Jokowi berharap hal itu juga dapat dipraktikkan oleh para investor dan perusahaan Cina. Terlebih bila melihat pertumbuhan investasi Cina di Indonesia yang meningkat lebih dari 300 persen atau senilai 2,7 miliar dolar Amerika Serikat sejak 2015 lalu.

Selain investasi jangka panjang, pokok lain yang disorot Jokowi adalah perihal tenaga kerja. Ia meminta agar Cina tidak terlalu banyak membawa tenaga kerja dari negaranya. "Saya sampaikan kepada investor Cina bahwa mereka seharusnya tidak membawa terlalu banyak pekerja ke negara kami. Karena kami di Indonesia masih memiliki banyak tenaga kerja yang belum tergarap," ucapnya.

Bila tenaga kerja yang dibutuhkan investor Cina bersifat teknis, Jokowi mempersilakan mereka untuk membawa dari negara asalnya. "Kalau itu keahlian teknis, mereka dipersilakan membawa pekerjanya sendiri, tapi Indonesia punya banyak pekerja," ujar Jokowi.

Dalam wawancara di Istana Negara di Jakarta, Jokowi mengatakan bahwa investor Cina akan terus disambut. Tapi ia menekankan perlunya para investor menunjukkan komitmennya kepada Indonesia dengan mengikis penggunaan tenaga kerja mereka sendiri, lalu memprioritaskan tenaga kerja lokal.

Pada 2016 lalu, Cina menempati posisi ketiga sebagai investor terbesar di Indonesia di bawah Jepang dan Singapura. Padahal pada 2015 lalu, Cina hanya menempati posisi kesembilan.

Minat investor Cina untuk berinvestasi meningkat setelah Presiden Cina Xi Jinping mengunjungi Indonesia pada 2013 lalu. Jokowi sendiri setidaknya telah lima kali bertemu dengan Xi Jinping. Keduanya diprediksi akan bertemu kembali dalam forum ekonomi internasional One Belt, One Road yang digagas Cina. Forum tersebut rencananya digelar pada 14-15 Mei mendatang.

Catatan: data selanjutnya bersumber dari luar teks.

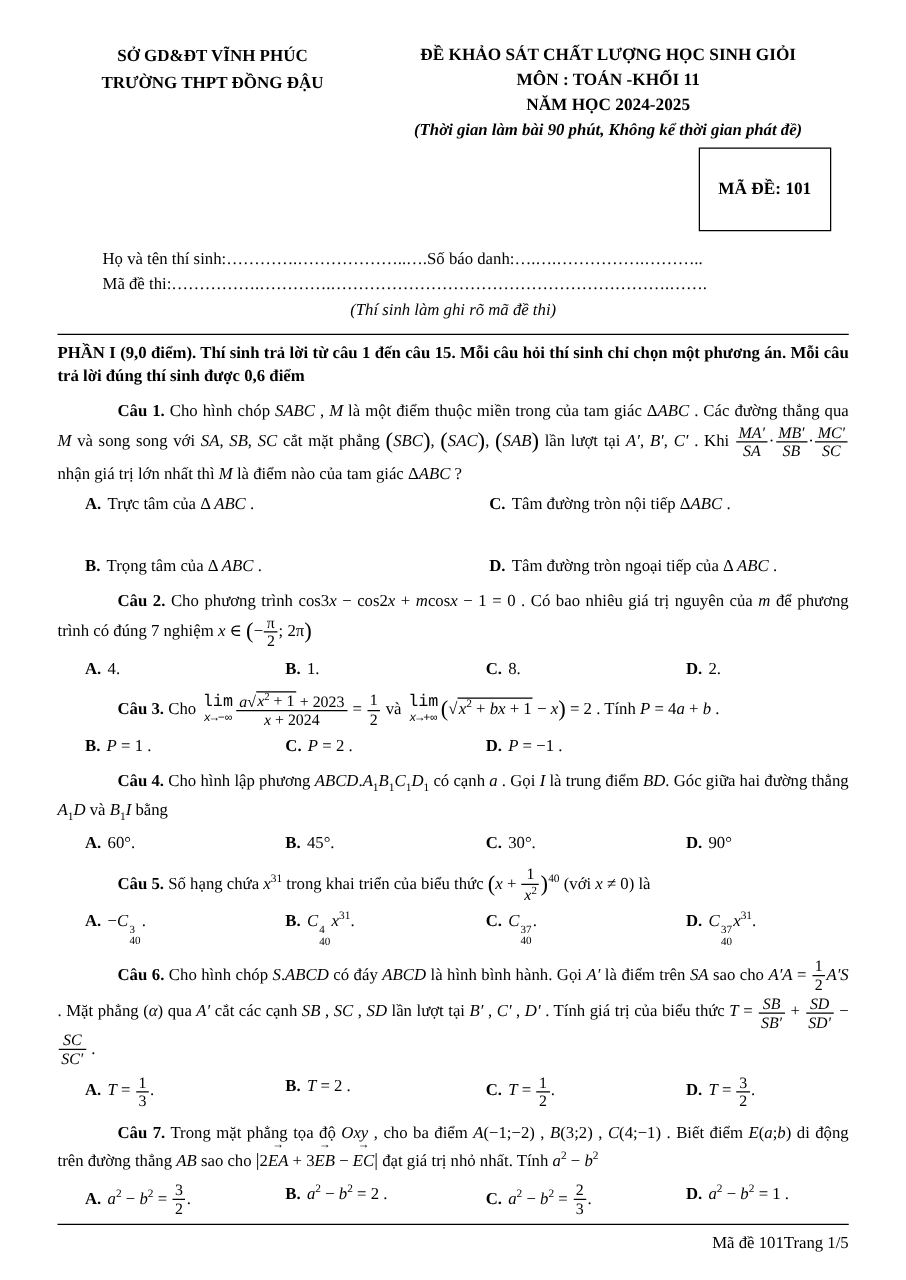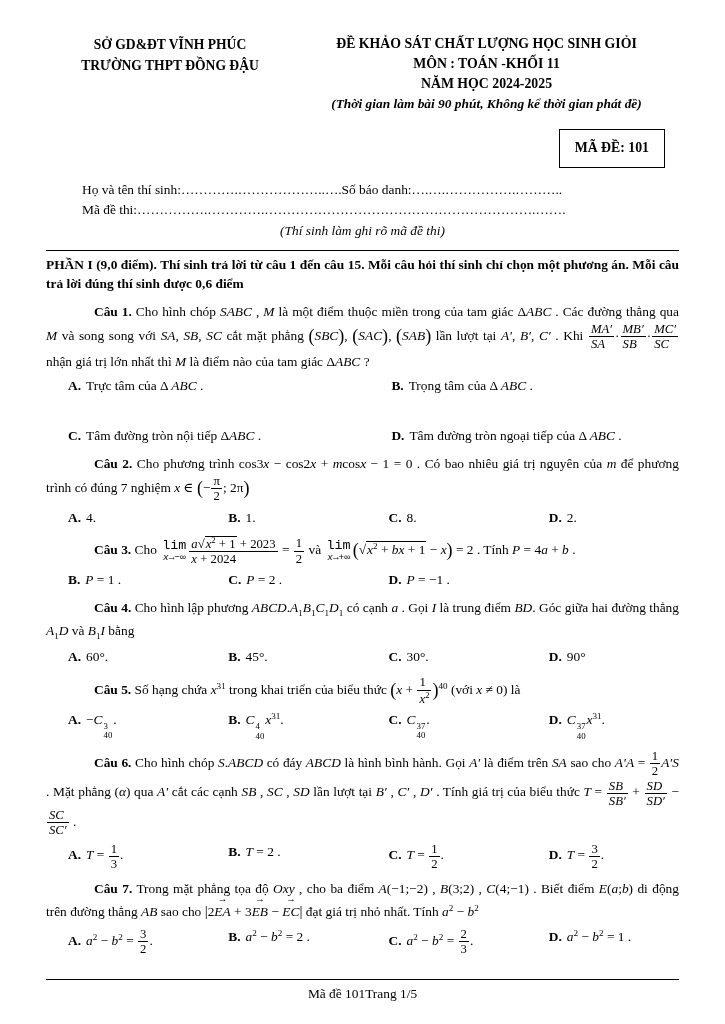"MÃ ĐỀ: 101" .exam-code-box { margin: 16px 14px 0 auto -> 5px 14px 0 auto; padding: 8px 15px -> 22px 15px }
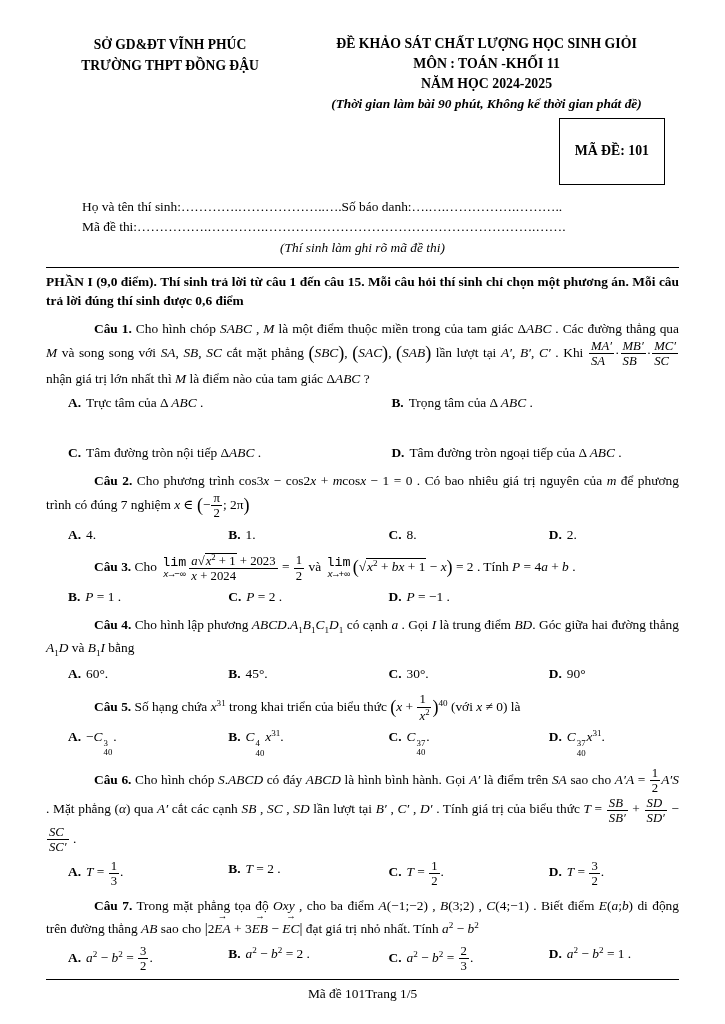"MA′" .frac { text-align: left -> center }
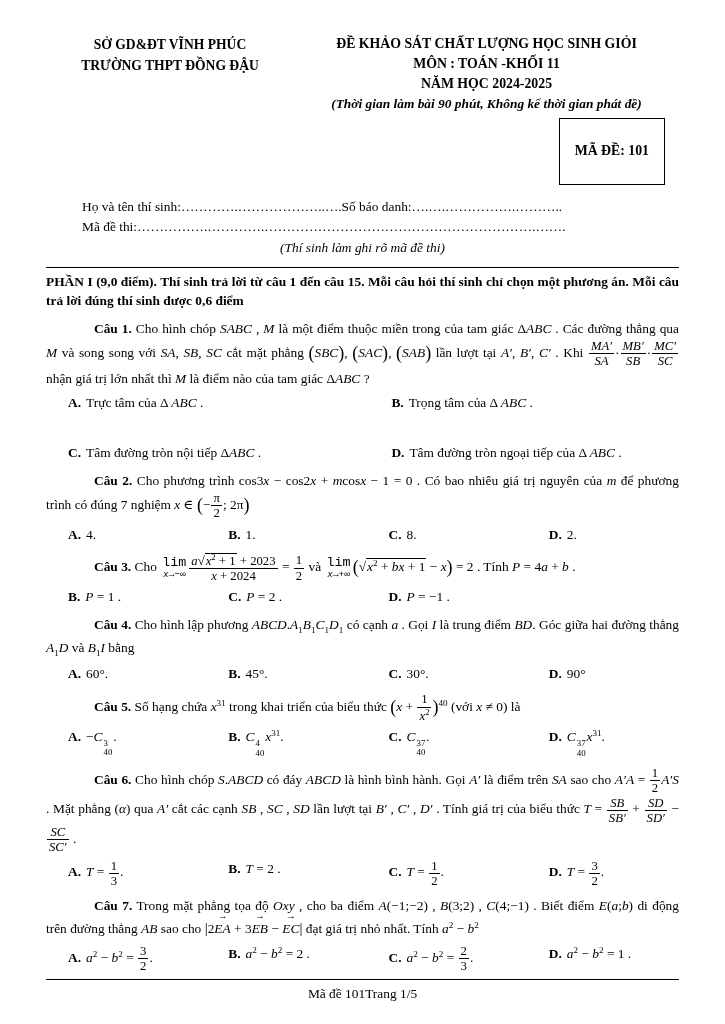"B. Trọng tâm của Δ" div.option { order: before "C. Tâm đường tròn nội" -> after "C. Tâm đường tròn nội" }
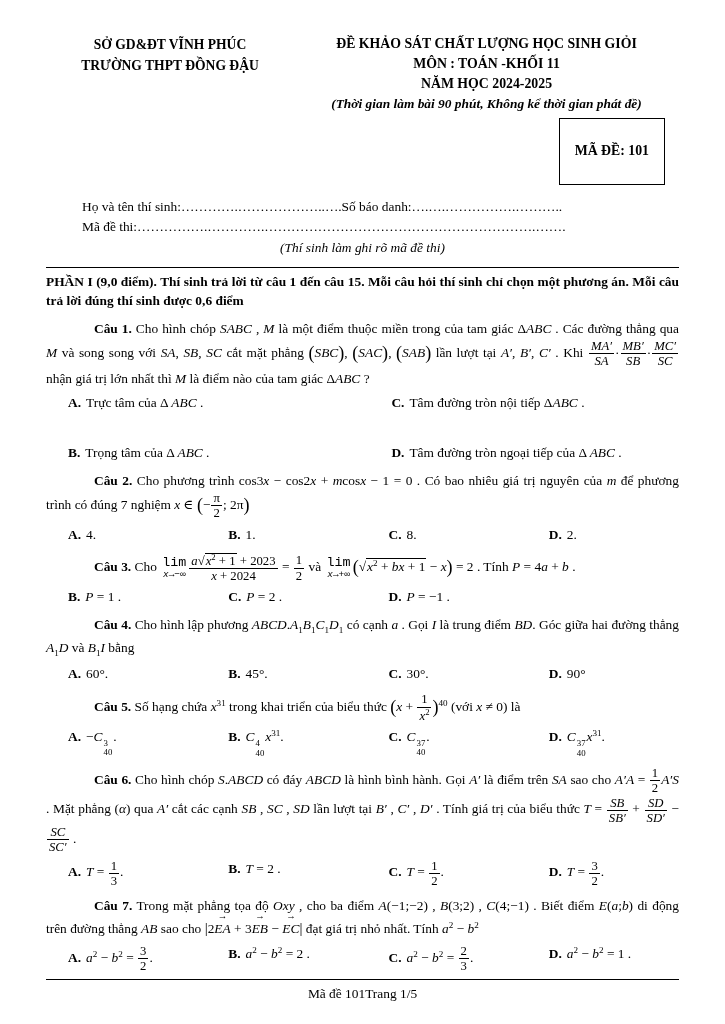"Mã đề 101" .footer { justify-content: center -> flex-end }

Dalam kunjungannya selama dua hari ke Hong Kong, Jokowi dikabarkan akan melakukan pertemuan tertutup dengan para pemimpin bisnis dan pengusaha terkemuka di sana. Termasuk pemimpin Kerry Group, Jardine Matheson, Hutchison, Swire, HSBC, dan Bank of China.

FAKTA DI ATAS FAKTA
Di saat kunjungan kenegaran ke Amerika Serikat, di hadapan Barack Obama, Presiden Joko Widodo (Jokowi) menyatakan keiinginan Indonesia untuk bergabung dalam perjanjian dagang Trans Pacific Partnership (TPP). Padahal perjanjian dagang TPP akan berpotensi menggilas hak-hak masyarakat dan di sisi lain mengharuskan Indonesia melakukan liberalisasi secara ugal-ugalan sistem perekonomian negara yang bertentangan dengan Konstitusi UUD 1945, khususnya Pasal 33 UUD 1945.

Perjanjian Trans Pacific Partnership (TPP) pada saat presiden AS Barack Obama. Sekarang, selain ada imperialis putih, berlaku pula imperialis kuning yang sudah akrab dengan pemerintah 2014-2019. Tepatnya sejak 2012-2017 imperialis kuning sudah kontrak politik dengan NKRI mulai dari ibukota NKRI.

Membaca subjudul ADA FAKTA, tersurat dan tersirat peluang asing, negara asing, untuk menanamkan modal politik/ideologi di Nusantara. Kemanfaatannya tentu hanya pihak terkait dan terlibat langsung yang busa, mampu merasakannya. Secara kuantitas mungkin hanya seberapa gelintir dari ratusan juta penduduk Indonesia. Karena permainan politik tingkat tinggi, jangan heran rakyat akan dikorbankan. 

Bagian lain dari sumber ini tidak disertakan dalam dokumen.